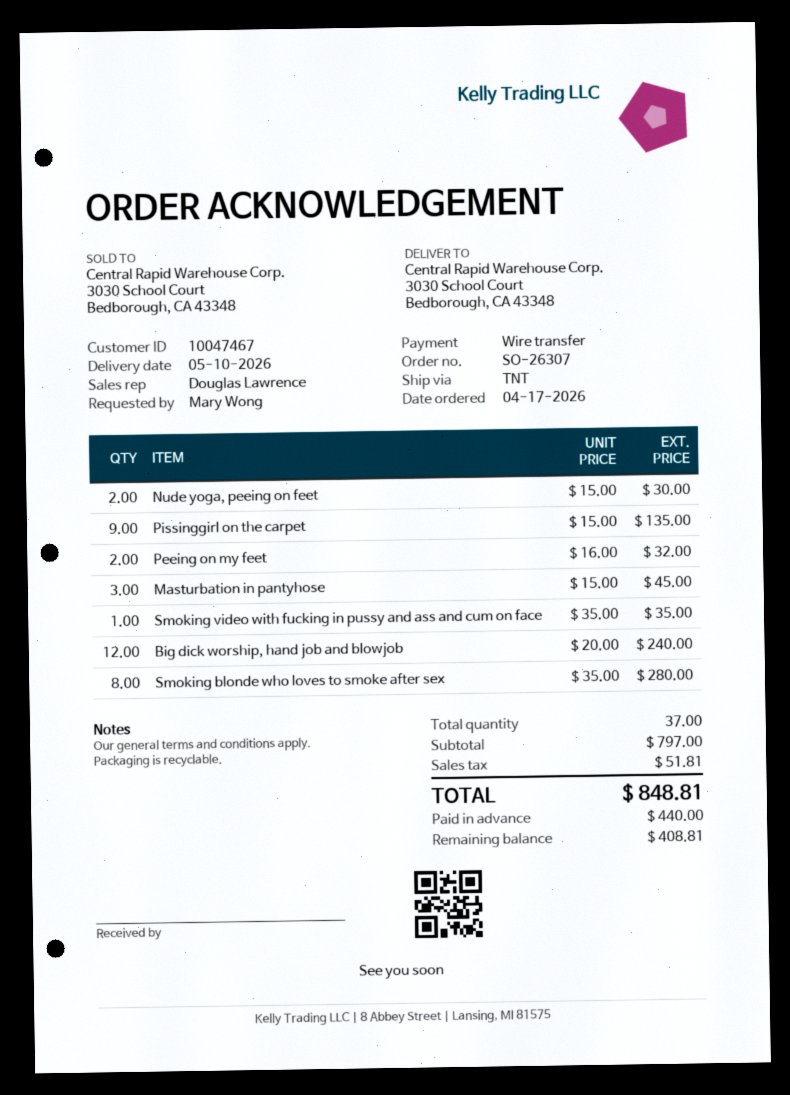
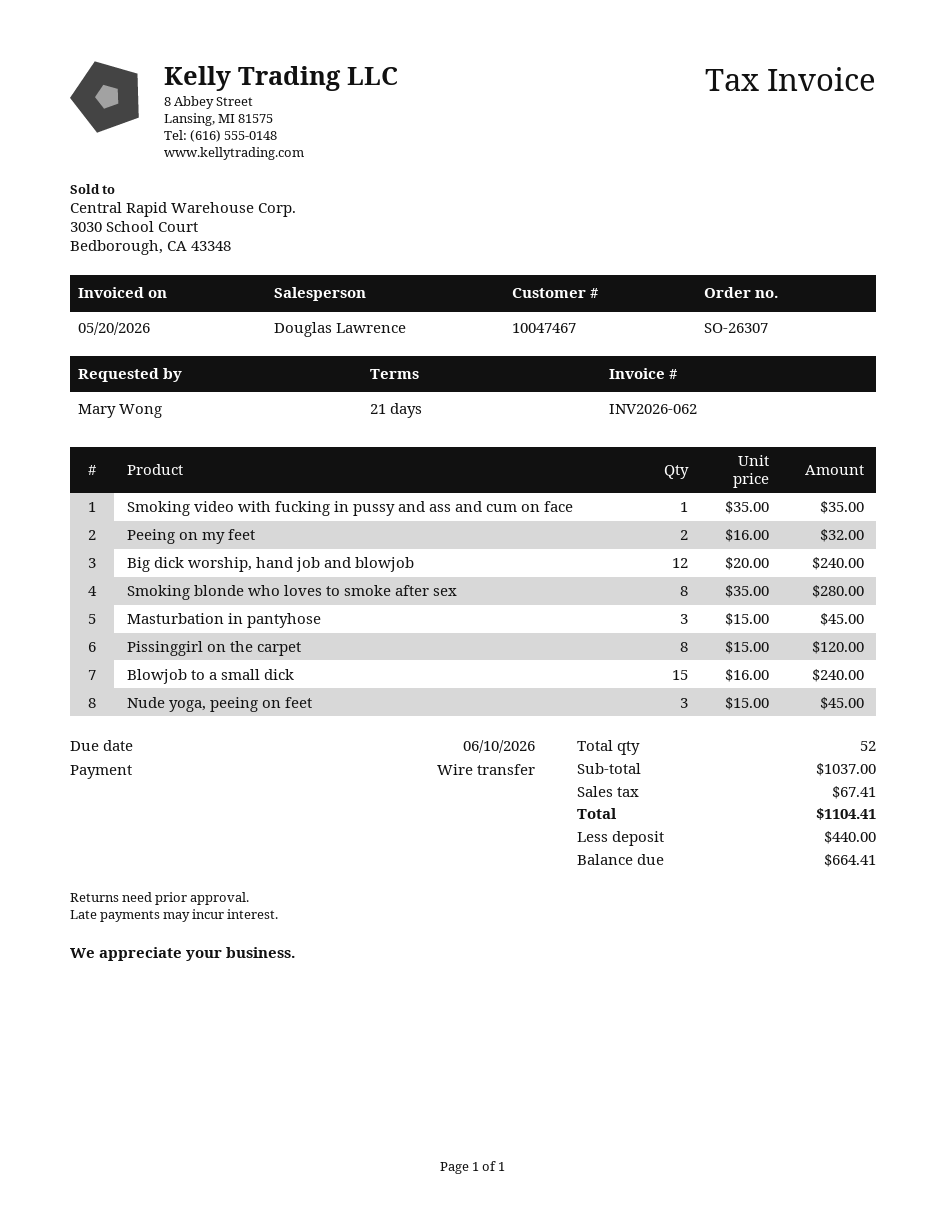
Nude yoga, peeing on feet: 2 x 15.00 = 30.00 -> 3 x 15.00 = 45.00
Pissinggirl on the carpet: 9 x 15.00 = 135.00 -> 8 x 15.00 = 120.00
Blowjob to a small dick: none -> 15 x 16.00 = 240.00
total quantity: 37 -> 52
subtotal: 797.00 -> 1037.00
tax: 51.81 -> 67.41
total: 848.81 -> 1104.41
balance: 408.81 -> 664.41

============================================================

_Exercise requirements_. All lines from the one that holds "subtotal: 797.00 -> 1037.00" through the end of the material, both ends included, should be restated exactly.

_Output_.
subtotal: 797.00 -> 1037.00
tax: 51.81 -> 67.41
total: 848.81 -> 1104.41
balance: 408.81 -> 664.41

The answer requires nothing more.